It is worth noting the contrast between the post- and the pre-Vatican II versions of these two prayers. And I will say why it is worth noting after I set out the pre-Vatican II prayers. 

Pre-Vatican II intercession for the Jews (as amended by Pope Benedict XVI in 2008 for use in the 1962 Missal):

"Let us pray for the Jews: May our God and Lord enlighten their hearts, so that they may acknowledge Jesus Christ, Saviour of all men...Almighty and Everlasting God, who desirest that all men be saved and come to the knowledge of the truth; mercifully grant that, as the fullness of the Gentiles enters into Thy Church, all Israel may be saved. Through Christ our Lord. Amen."

Note how the pre-Vatican II version, at the outset, calls on the Jews to "acknowledge Jesus Christ..." whereas the post-Vatican II version does not, and other than completing the prayer with "Through Christ our Lord," doesn't mention Christ at all. 
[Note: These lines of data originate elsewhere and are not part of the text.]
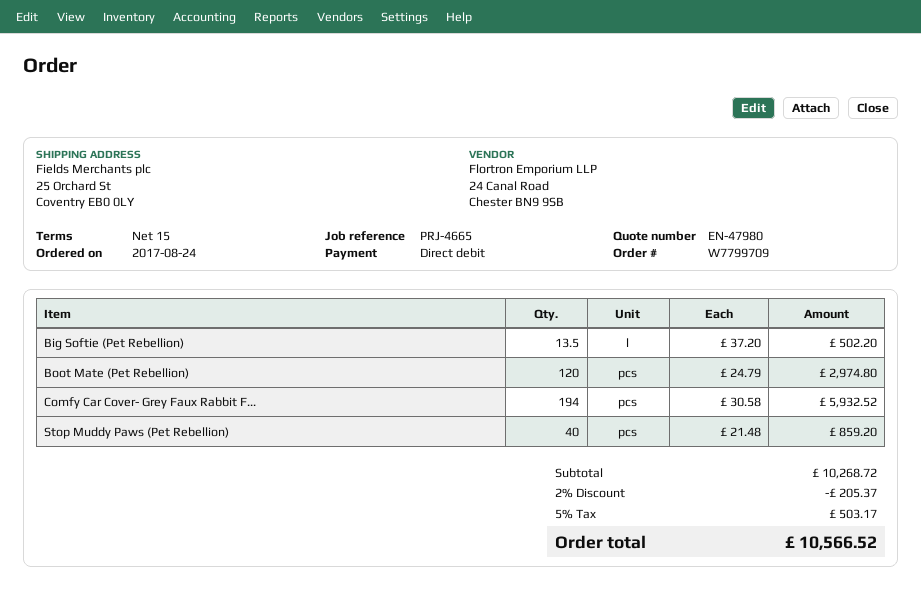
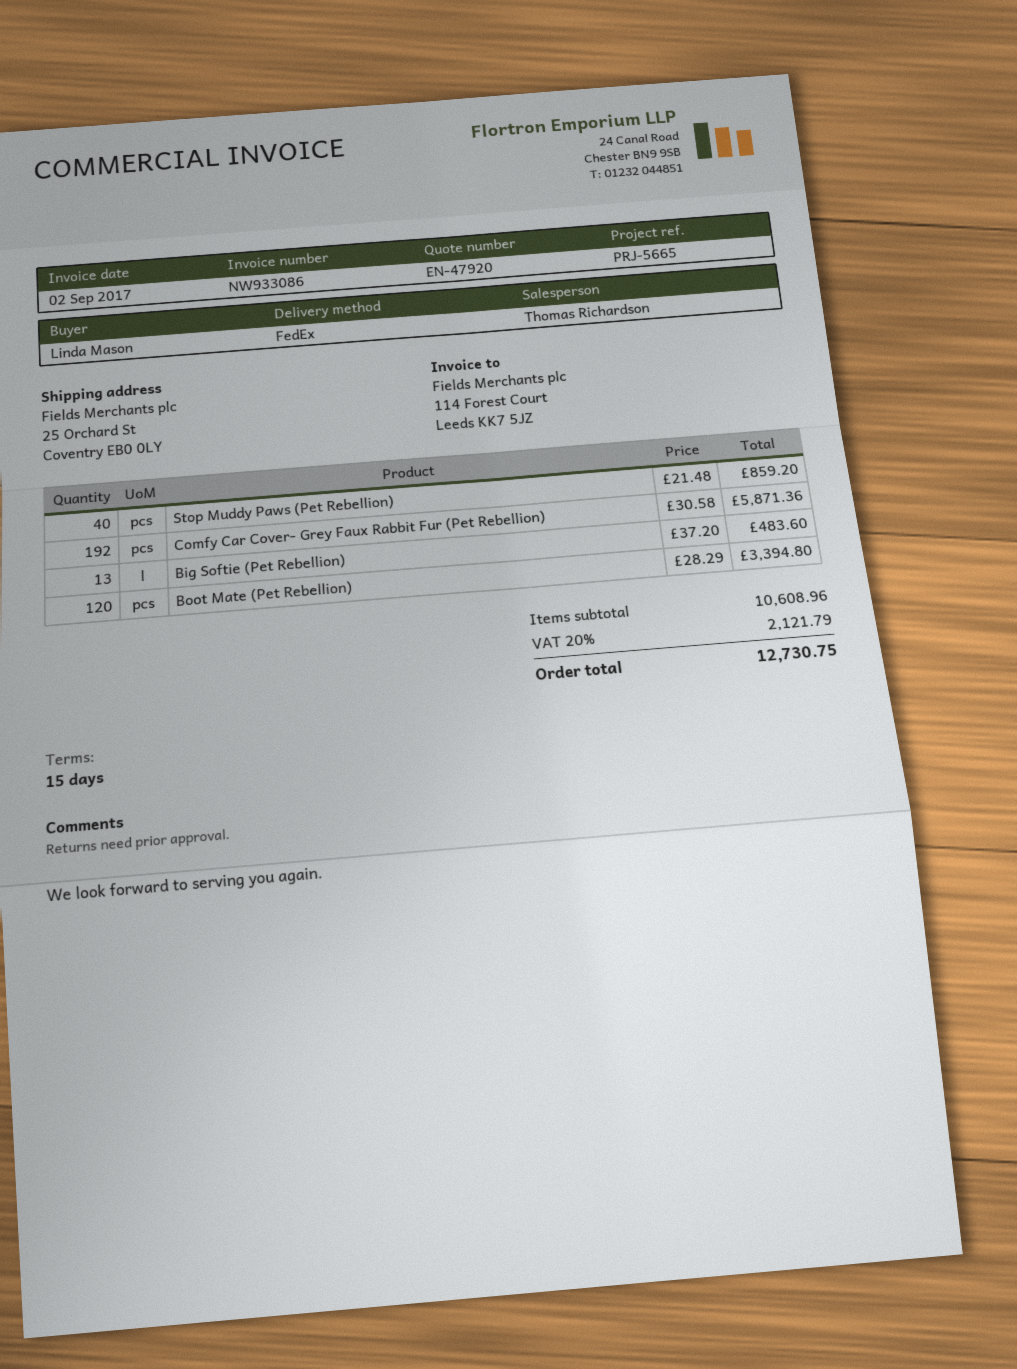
quote number: EN-47980 -> EN-47920
reference: PRJ-4665 -> PRJ-5665
Big Softie (Pet Rebellion): 13.5 x 37.20 = 502.20 -> 13 x 37.20 = 483.60
Boot Mate (Pet Rebellion): 120 x 24.79 = 2974.80 -> 120 x 28.29 = 3394.80
Comfy Car Cover- Grey Faux Rabbit F...: 194 x 30.58 = 5932.52 -> 192 x 30.58 = 5871.36
subtotal: 10268.72 -> 10608.96
discount: 2% = 205.37 -> none
tax: 5% = 503.17 -> 20% = 2121.79
total: 10566.52 -> 12730.75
The pre-Vatican II intercession for non-Catholic Christians is radically different from the post-Vatican II version. In fact, it boasts a very confrontational title: FOR HERETICS AND SCHISMATICS.

"Let us pray also for heretics and schismatics: that our Lord God would be pleased to rescue them from all their errors; and recall them to our holy mother the Catholic and Apostolic Church....Almighty and everlasting God, who savest all, and wouldst that no one should perish: look on the souls that are led astray by the deceit of the devil: that having set aside all heretical evil, the hearts of those that err may repent, and return to the unity of Thy truth. Through our Lord Jesus Christ, Thy Son, who liveth and reigneth with Thee in the unity of the Holy Ghost, God, world without end." 

Wow! I set these prayers out because, more than probably anything else, these intercessions demonstrate the radical difference between pre- and post-Vatican II Catholicism, and, as we continue with this article, we will see why the author is so afraid of Traditional Catholicism, particularly as it is embodied in the aforementioned SSPX.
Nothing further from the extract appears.